Para pemimpin Palestina, serta PBB dan beberapa negara Arab, mengutuk kunjungan Menteri Keamanan Nasional Itamar Ben-Gvir ke kompleks masjid Al-Aqsa, yang dikenal oleh orang Yahudi sebagai Temple Mount, sebagai sebuah provokasi.
“Pendekatan kami adalah memulai doa Yahudi,” kata Ben-Gvir dalam sebuah video.
Namun kantor perdana menteri Israel bersikeras tidak akan ada perubahan terhadap perjanjian status quo, yang hanya mengizinkan umat Islam beribadah di sana.
Tempat ini adalah tempat paling suci bagi orang Yahudi karena merupakan situs dua kuil alkitabiah. Ini adalah situs tersuci ketiga bagi umat Islam yang percaya Nabi Muhammad naik ke surga.
Terletak di Yerusalem Timur yang diduduki, kota ini direbut oleh Israel dari Yordania dalam Perang Timur Tengah tahun 1967. Berdasarkan status quo, Yordania diizinkan untuk melanjutkan peran bersejarahnya sebagai penjaga situs tersebut, sementara Israel mengambil alih keamanan dan kontrol akses.
Warga Palestina menuduh Israel mengambil langkah-langkah yang melemahkan pengaturan tersebut, dan dalam beberapa tahun terakhir pengunjung Yahudi sering mengeluh bahwa polisi Israel tidak menghentikan mereka untuk berdoa.
Video yang dibagikan di media sosial pada hari Selasa menunjukkan sekelompok warga Yahudi Israel menyanyikan lagu kebangsaan Israel, beberapa membawa bendera Israel, dan yang lainnya bersujud dalam doa di tepi tempat suci tersebut.

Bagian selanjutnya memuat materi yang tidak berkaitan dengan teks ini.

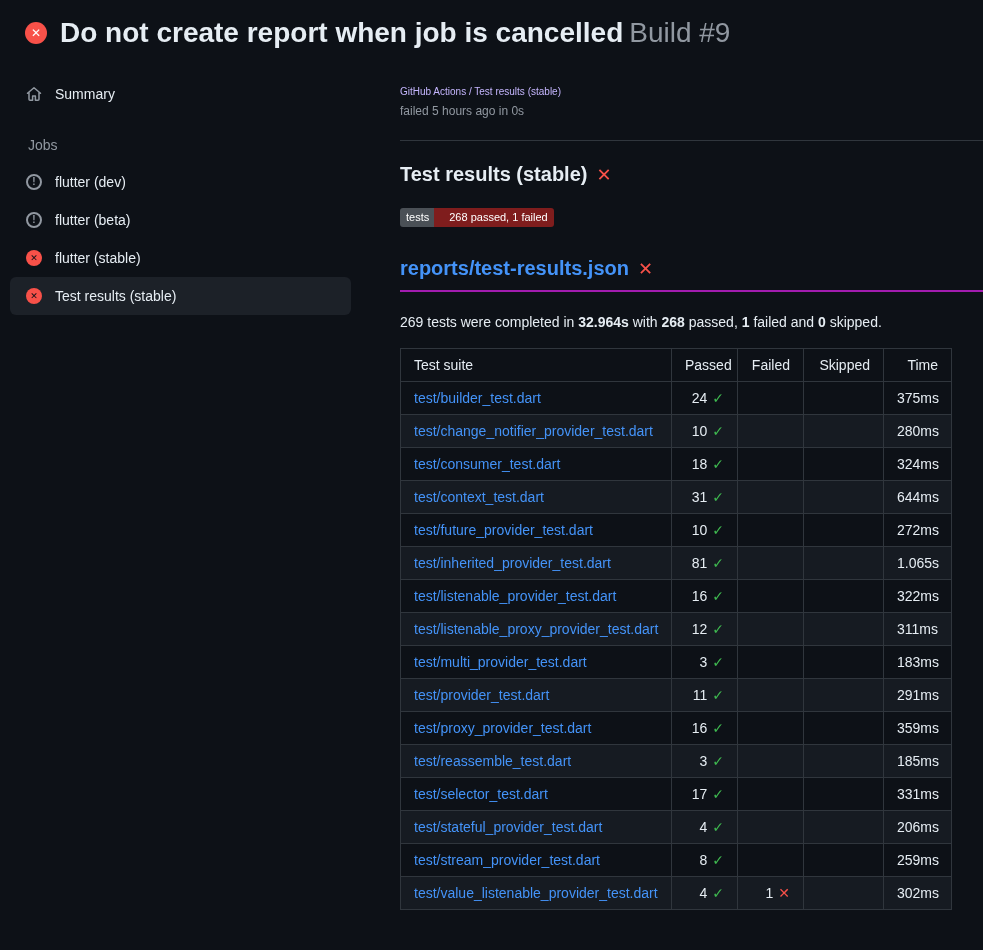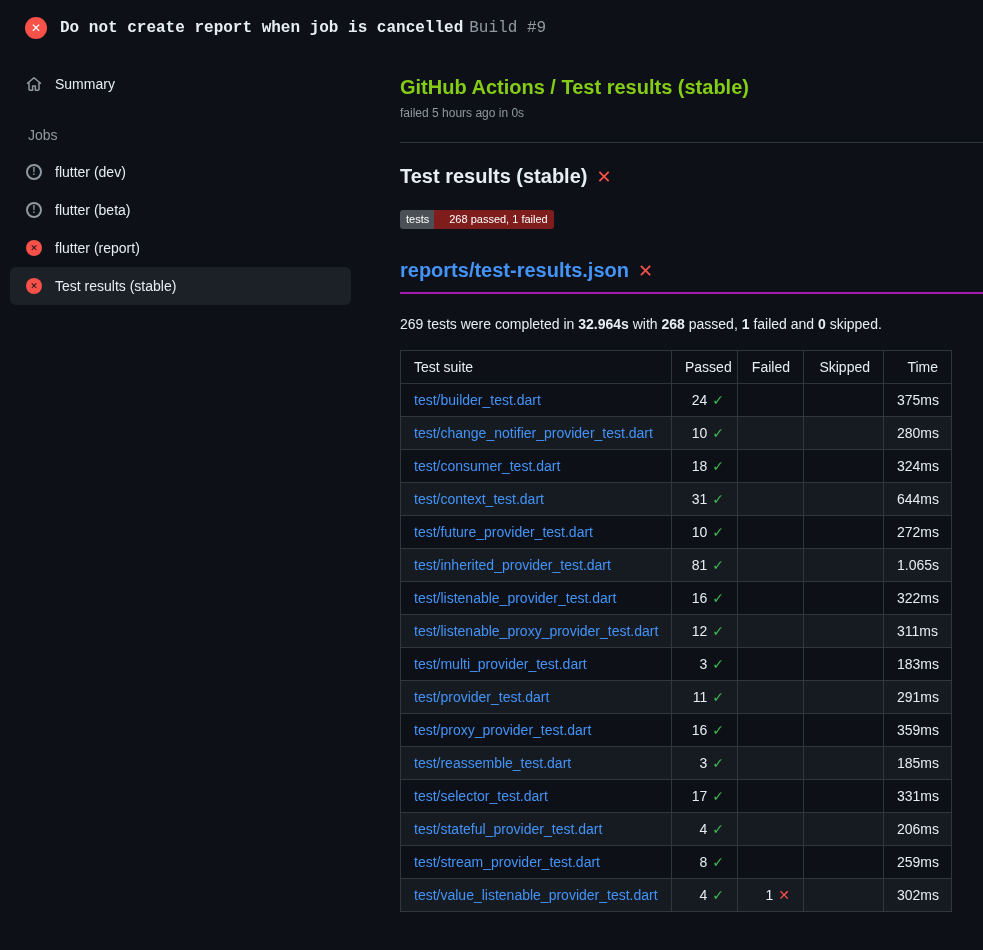--- a/index.html
+++ b/index.html
@@ -30,7 +30,7 @@
     justify-content: center;
     flex-shrink: 0;
   }
-  h1 { font-size: 16px; font-weight: 700; white-space: nowrap; font-family: Liberation Mono, monospace; }
+  h1 { font-size: 28px; font-weight: 700; white-space: nowrap; }
   h1 .build-number { color: #9198a1; font-weight: 400; margin-left: 6px; }
 
   

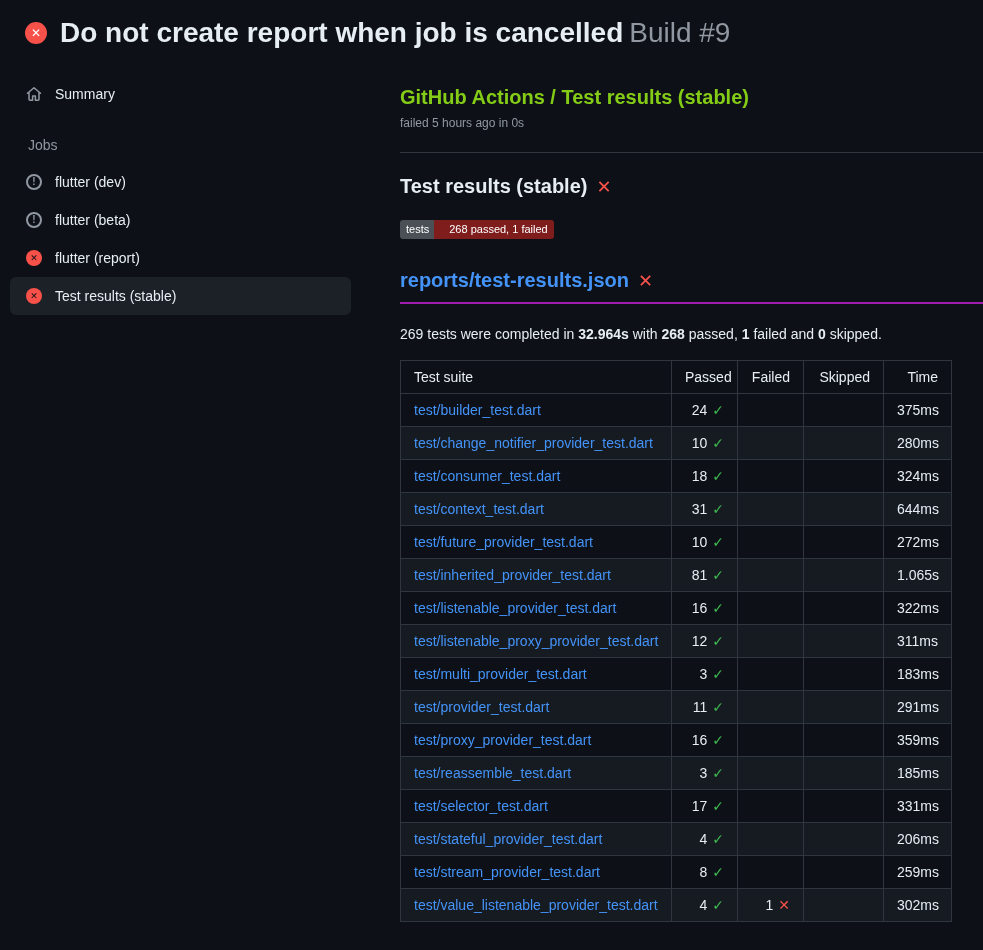--- a/index.html
+++ b/index.html
@@ -67,7 +67,7 @@
 
   
   main { flex: 1; padding: 25px 32px 24px 0; min-width: 0; }
-  .breadcrumb { font-weight: 700; font-size: 20px; color: #84cc16; }
+  .breadcrumb { font-weight: 400; font-size: 10px; color: #c4b5fd; }
   .run-meta { color: #9198a1; font-size: 12px; margin-top: 7px; }
   .divider { border-bottom: 1px solid #30363d; margin-top: 22px; margin-right: -32px; }
 

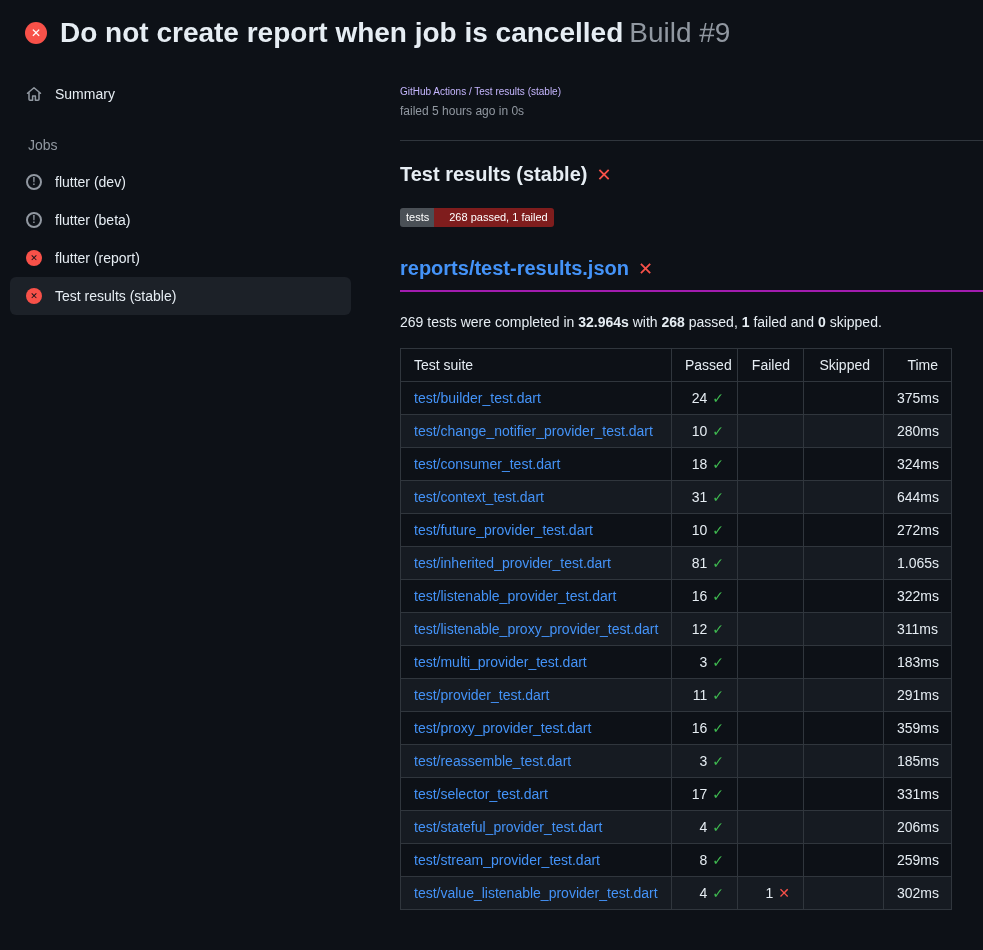--- a/index.html
+++ b/index.html
@@ -160,7 +160,7 @@
           </div>
           <div class="side-item">
             <span class="job-icon failed">✕</span>
-            <span class="side-label">flutter (report)</span>
+            <span class="side-label">flutter (stable)</span>
           </div>
           <div class="side-item selected">
             <span class="job-icon failed">✕</span>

Itamar Ben Gvir, yang mengunjungi kompleks tersebut dengan dikawal oleh polisi Israel, mengatakan ada “kemajuan besar” dalam “pemerintahan dan kedaulatan Israel”. “Kebijakan kami adalah memulai doa Yahudi,” lanjutnya.
Dia juga menyatakan bahwa Israel “harus memenangkan perang” di Jalur Gaza dan tidak boleh berpartisipasi dalam perundingan mengenai gencatan senjata dan perjanjian pembebasan sandera untuk “membuat Hamas bertekuk lutut.”
Belakangan, kantor Perdana Menteri Israel Benjamin Netanyahu mengatakan insiden itu adalah “penyimpangan dari status quo”.
“Kebijakan Israel terhadap Temple Mount tidak berubah; Begitulah keadaannya dan bagaimana hal itu akan terjadi,” tegasnya.
Menanggapi pengumuman tersebut, Ben-Gvir mengatakan kebijakannya adalah “memungkinkan kebebasan beribadah bagi orang Yahudi di mana pun”.
“Tidak ada undang-undang yang mengizinkan diskriminasi rasis terhadap orang Yahudi di Temple Mount atau di mana pun di Israel,” tambahnya.
Namun, Kementerian Luar Negeri Palestina menyatakan keprihatinan besar atas apa yang mereka sebut sebagai “eskalasi berbahaya akibat serangan yang dilakukan oleh pemukim ekstremis terhadap Masjid Al-Aqsa yang diberkati.”
“Kementerian akan melanjutkan upaya politiknya untuk mengatasi provokasi ini di berbagai tingkatan, memperingatkan konsekuensi seriusnya di zona konflik dan kawasan secara keseluruhan,” kata sebuah pernyataan.
Wakaf Islam Yordania, yang mengelola situs tersebut, mengatakan lebih dari 2.000 warga Israel telah memasuki kompleks tersebut dan meminta umat Islam di seluruh dunia untuk membantu mempertahankan status quo.
Kementerian Luar Negeri Yordania mengatakan insiden tersebut mencerminkan “kegigihan pemerintah Israel dan anggota ekstremisnya yang melanggar hukum internasional dan kewajiban Israel sebagai kekuatan pendudukan.”
Mesir dan Arab Saudi juga mengatakan insiden itu melanggar hukum internasional, dan Arab Saudi mengatakan Ben-Gvir berusaha menggagalkan upaya mediasi kesepakatan gencatan senjata di Gaza.
Juru bicara PBB Farhan Haq menyebut insiden itu “membantu dan tidak perlu provokatif”, dan menambahkan: “Kami menentang segala upaya untuk mengubah status quo di tempat-tempat suci.”
Juru bicara Departemen Luar Negeri AS Vedant Patel mengatakan kepada wartawan: “Langkah sepihak seperti ini untuk membahayakan status quo tidak dapat diterima. Dan meskipun hal ini tidak dapat diterima, kami pikir ini adalah saat yang sangat penting ketika kami berupaya menuju gencatan senjata ini. Bertindak hingga mencapai garis akhir.”